___ DATA ___

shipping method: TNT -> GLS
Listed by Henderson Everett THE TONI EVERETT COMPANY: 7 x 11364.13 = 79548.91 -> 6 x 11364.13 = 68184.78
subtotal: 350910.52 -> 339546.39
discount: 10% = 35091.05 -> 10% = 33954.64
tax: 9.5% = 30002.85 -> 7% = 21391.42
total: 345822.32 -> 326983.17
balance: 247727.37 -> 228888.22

___
___ DATA ___

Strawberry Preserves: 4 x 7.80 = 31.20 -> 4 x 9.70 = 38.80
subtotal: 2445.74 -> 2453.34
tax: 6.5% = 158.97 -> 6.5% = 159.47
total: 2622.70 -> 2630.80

___
___ DATA ___

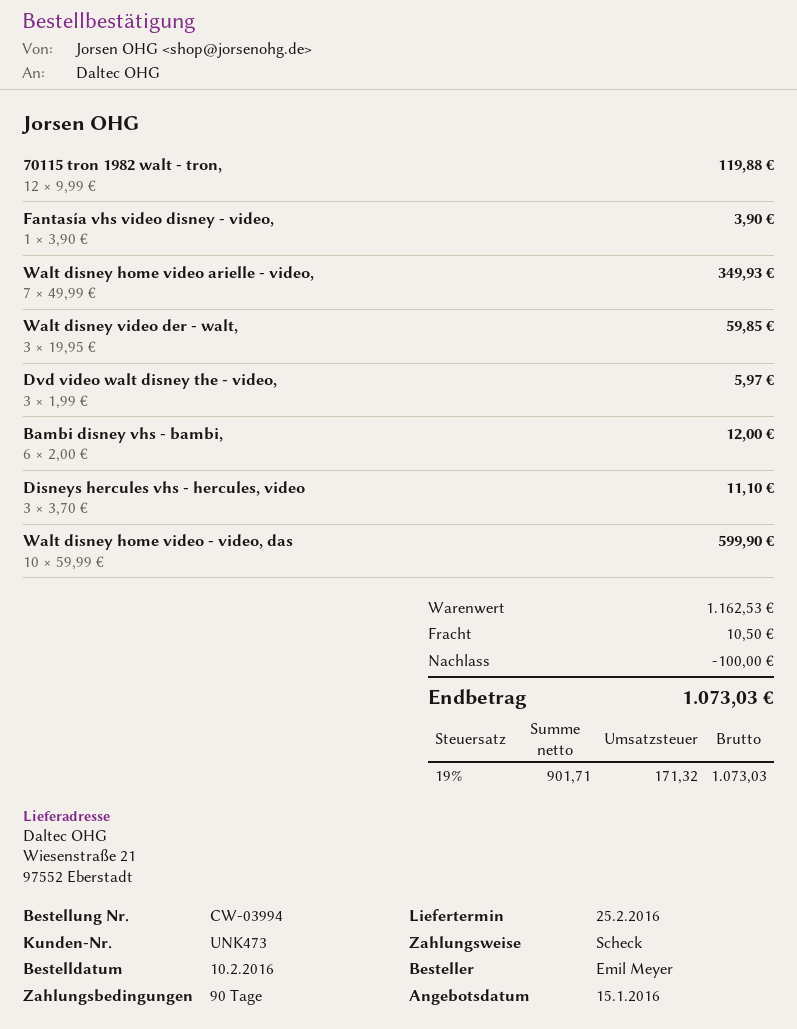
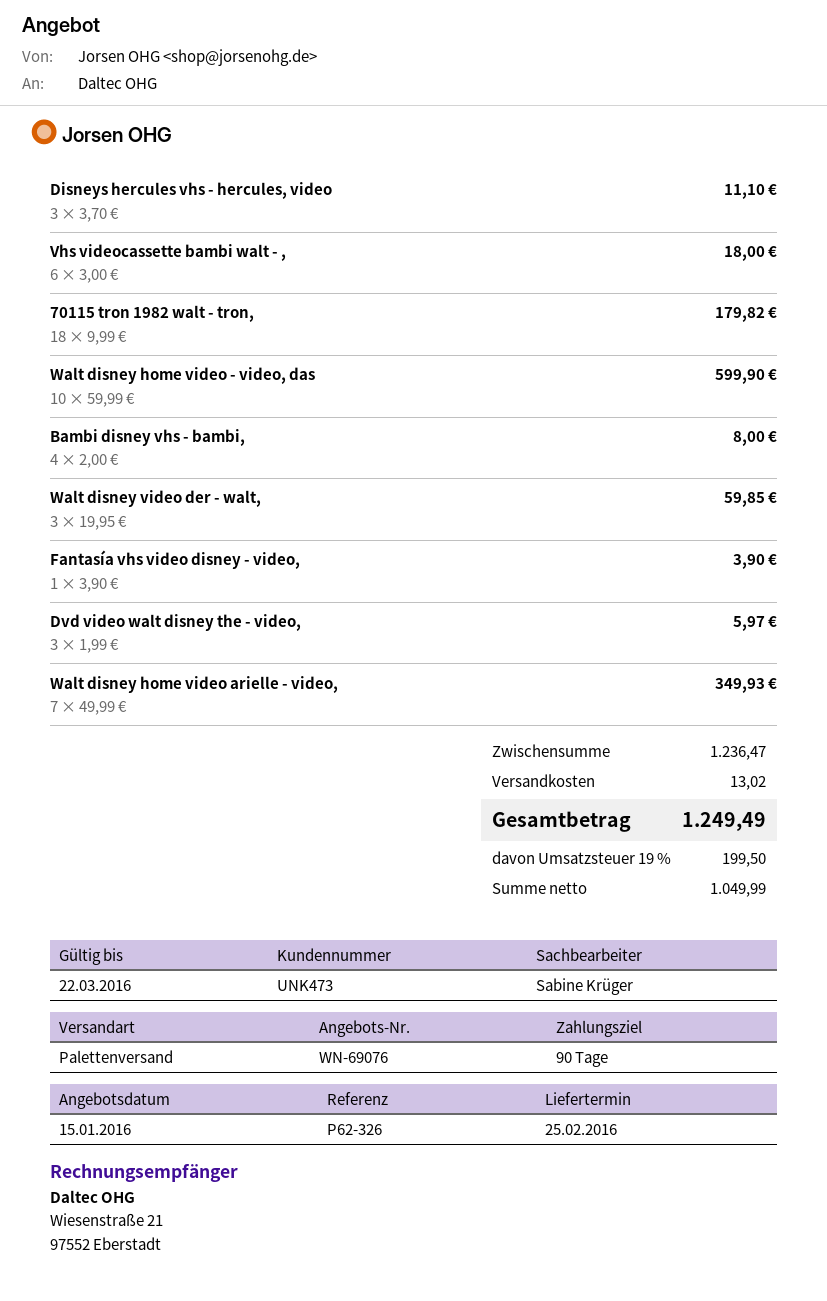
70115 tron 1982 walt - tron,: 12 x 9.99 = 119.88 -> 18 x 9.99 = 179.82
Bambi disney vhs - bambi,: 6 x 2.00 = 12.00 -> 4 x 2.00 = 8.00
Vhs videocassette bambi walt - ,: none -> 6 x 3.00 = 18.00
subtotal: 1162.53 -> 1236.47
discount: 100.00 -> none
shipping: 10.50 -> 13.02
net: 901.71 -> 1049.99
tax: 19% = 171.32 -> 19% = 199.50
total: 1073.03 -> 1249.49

___

■ EXERCISE REQUIREMENTS ■
From the entries above, print the lines beginning at the one with "shipping method: TNT -> GLS" and stopping after the one with "balance: 247727.37 -> 228888.22", exactly as written and with nothing else.

■ WRITTEN RESPONSE ■
shipping method: TNT -> GLS
Listed by Henderson Everett THE TONI EVERETT COMPANY: 7 x 11364.13 = 79548.91 -> 6 x 11364.13 = 68184.78
subtotal: 350910.52 -> 339546.39
discount: 10% = 35091.05 -> 10% = 33954.64
tax: 9.5% = 30002.85 -> 7% = 21391.42
total: 345822.32 -> 326983.17
balance: 247727.37 -> 228888.22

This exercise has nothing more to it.